Scored to songs written by the duo (who have an album together in real life), Once unfolds its frail narrative with the gentle confidence of a Dostoevsky novel. Songs are written, a studio is found and a demo tape is made; but instead of being simply the backdrop to a love affair, the film’s music, at once ethereal and shattering, is also its point. Each protagonist is a catalyst for the other, and though you may think you’re watching a heart-on-its-sleeve romance, the truth is quite different and, like life, infinitely more complex. Watch the film and you will expect one outcome; listen to it and you’ll hear quite another.

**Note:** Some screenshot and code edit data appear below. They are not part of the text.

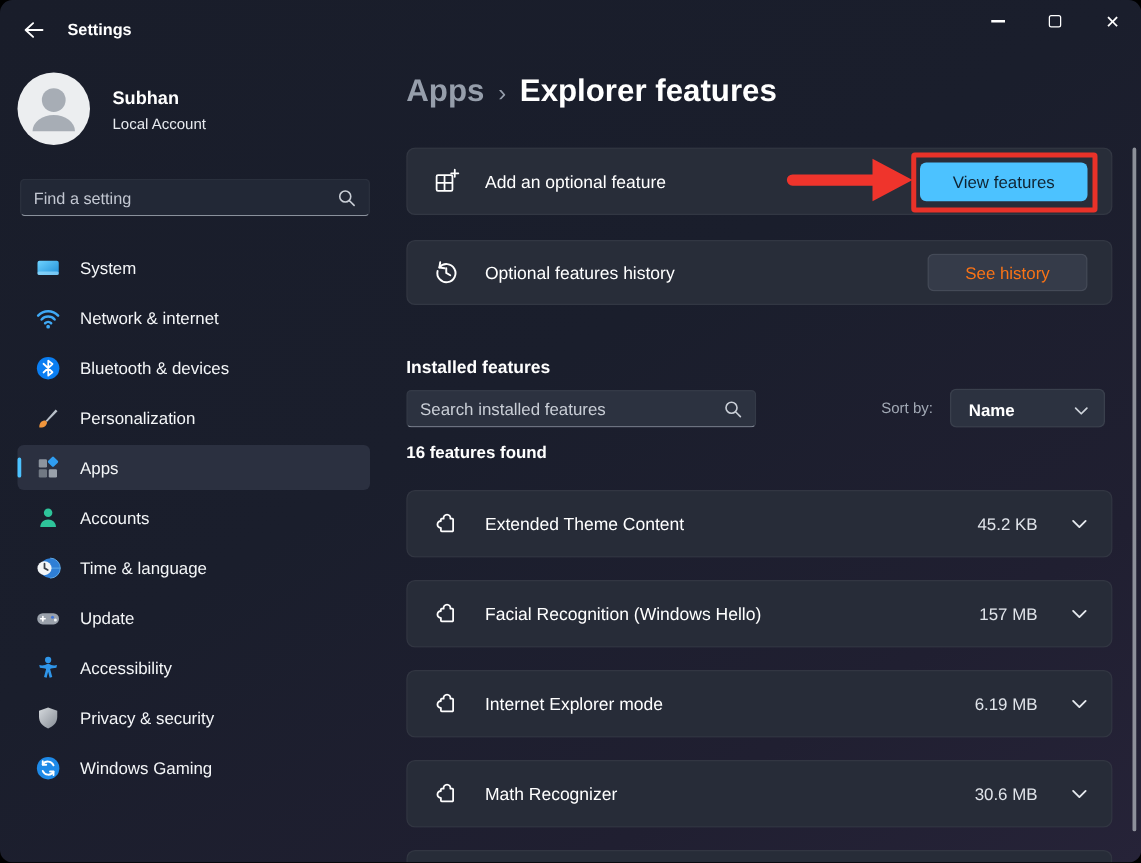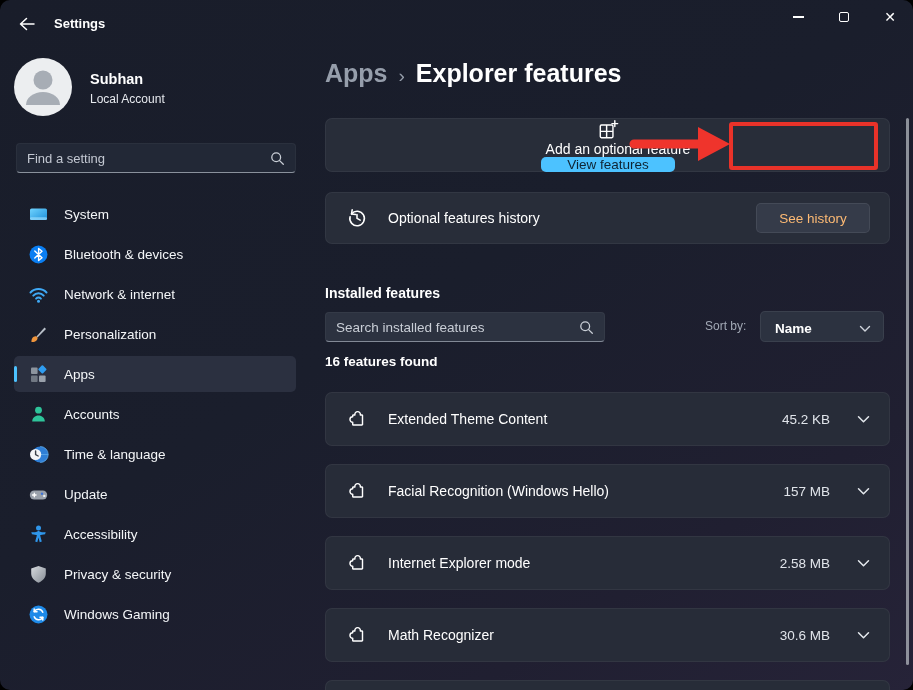"Add an optional feature" div.card { flex-direction: column -> none }
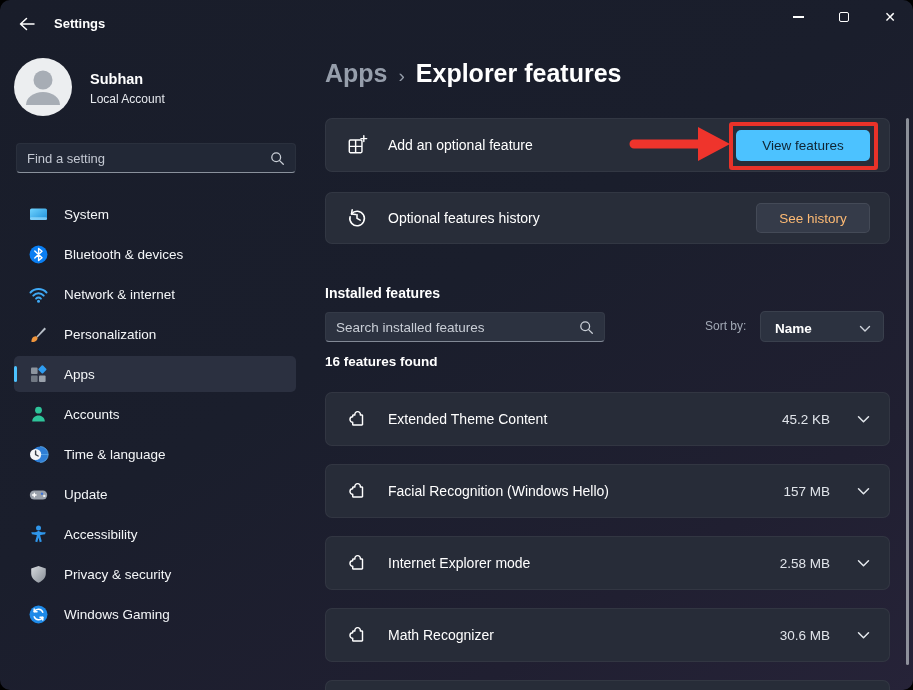"See history" .btn-standard { color: #fdba74 -> #f97316; width: 114px -> 128px }
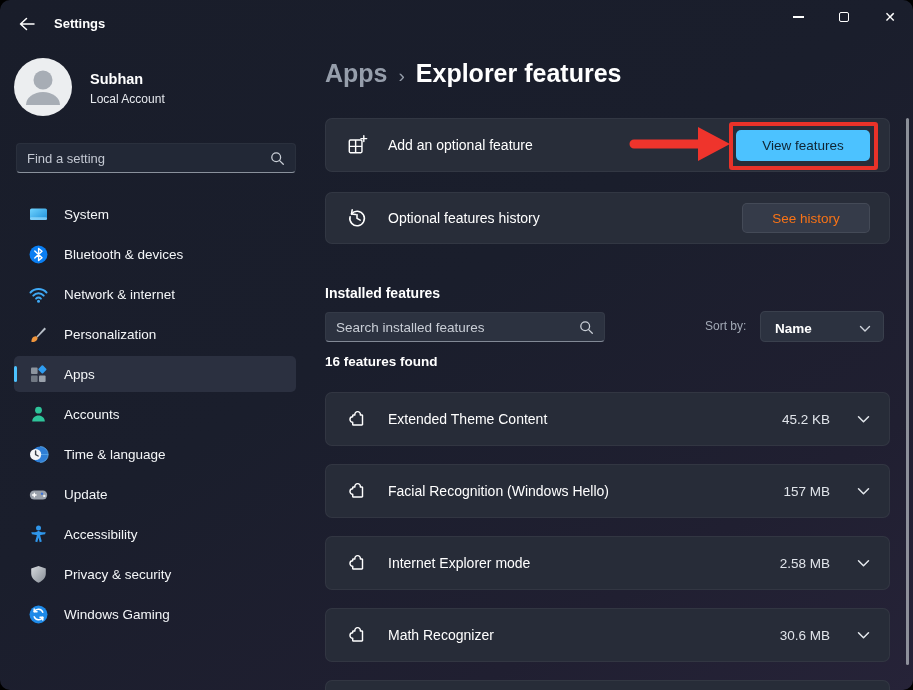"Bluetooth & devices" div.nav-item { order: before "Network & internet" -> after "Network & internet" }
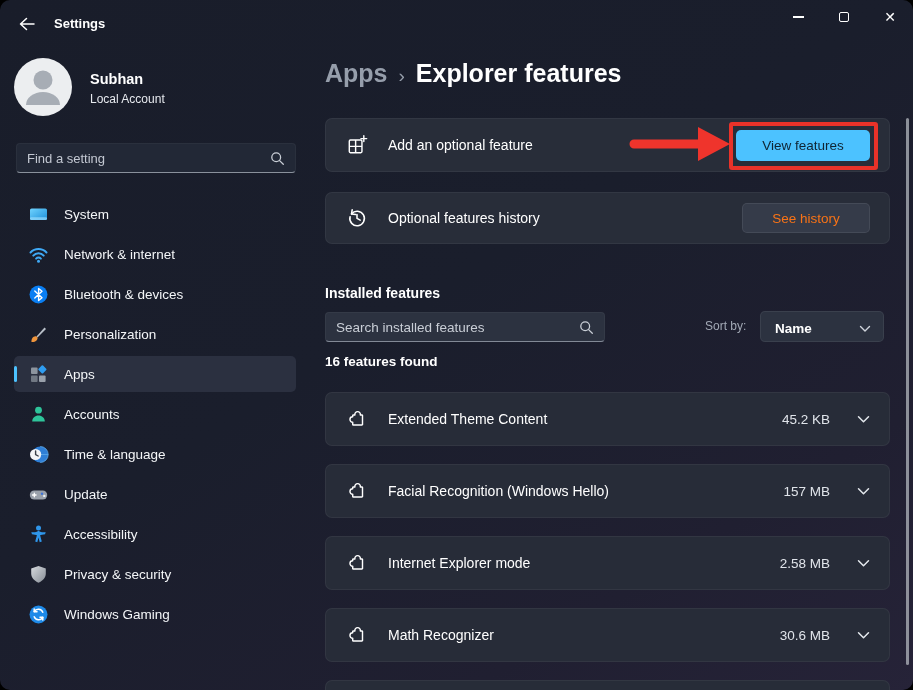"2.58 MB" span.feature-size { text: 2.58 -> 6.19 }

An unexpected hit at Sundance this year (where it won the Audience Award for best drama), Once works by balancing the feathery charm of its bittersweet story with the scruffy realism of its aesthetics. The songs - haunting melodies of agony tinged with a tentative hopefulness - pair perfectly with the film’s cobblestone streets and dank apartments. Blasting the emotions the couple is too repressed to convey any other way, the music allows the actors to develop a natural affinity for their characters (aside from Hansard’s small role in The Commitments, neither has acted before). Irglová - just 17 at the time of filming and with limited English - found her role especially challenging, though her performance blends seamlessly into the film’s overall insistence on the charm of imperfection.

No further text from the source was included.